::: Data records :::

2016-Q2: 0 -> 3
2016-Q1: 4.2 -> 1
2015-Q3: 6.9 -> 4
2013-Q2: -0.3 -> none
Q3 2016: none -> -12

:::

◆ **What to produce**
Write the data out again, verbatim.

◆ **Output of the task**
2016-Q2: 0 -> 3
2016-Q1: 4.2 -> 1
2015-Q3: 6.9 -> 4
2013-Q2: -0.3 -> none
Q3 2016: none -> -12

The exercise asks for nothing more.